** DATA FOR PROCESSING **
**********
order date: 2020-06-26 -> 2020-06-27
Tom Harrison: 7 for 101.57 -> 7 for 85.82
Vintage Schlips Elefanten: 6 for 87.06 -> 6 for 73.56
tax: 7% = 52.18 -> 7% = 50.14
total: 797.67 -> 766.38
**********
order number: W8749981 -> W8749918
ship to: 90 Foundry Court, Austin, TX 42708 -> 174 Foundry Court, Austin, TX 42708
**********
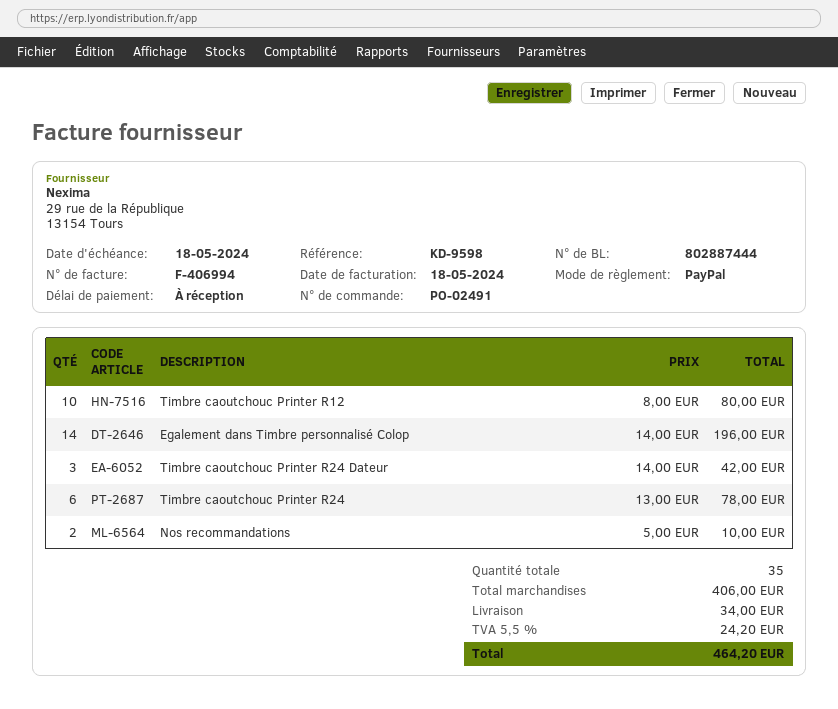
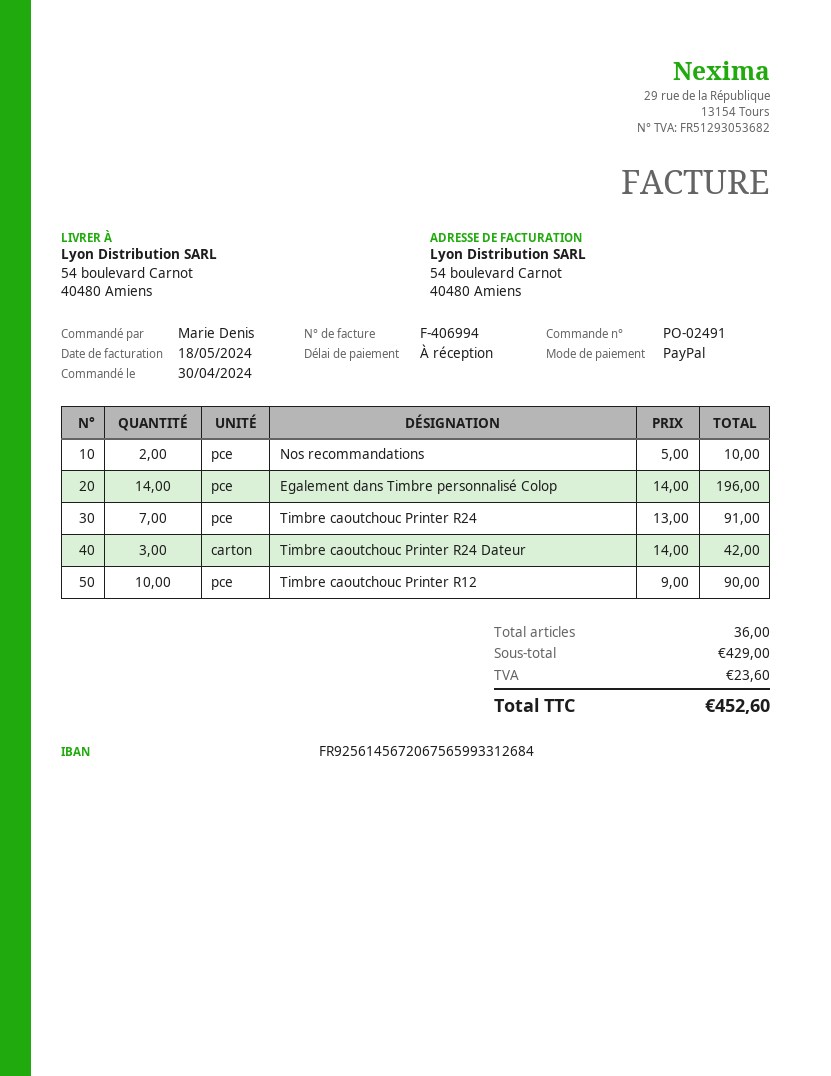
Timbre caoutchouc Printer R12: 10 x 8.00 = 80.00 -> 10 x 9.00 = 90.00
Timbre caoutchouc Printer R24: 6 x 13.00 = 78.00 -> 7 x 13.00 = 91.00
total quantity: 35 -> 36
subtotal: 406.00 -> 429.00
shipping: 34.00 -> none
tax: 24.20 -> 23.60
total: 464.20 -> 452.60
**********
** INSTRUCTIONS TO FOLLOW **
Where a line in the listing above includes the string "Timbre", copy that line.

** THE COMPLETED TASK **
Timbre caoutchouc Printer R12: 10 x 8.00 = 80.00 -> 10 x 9.00 = 90.00
Timbre caoutchouc Printer R24: 6 x 13.00 = 78.00 -> 7 x 13.00 = 91.00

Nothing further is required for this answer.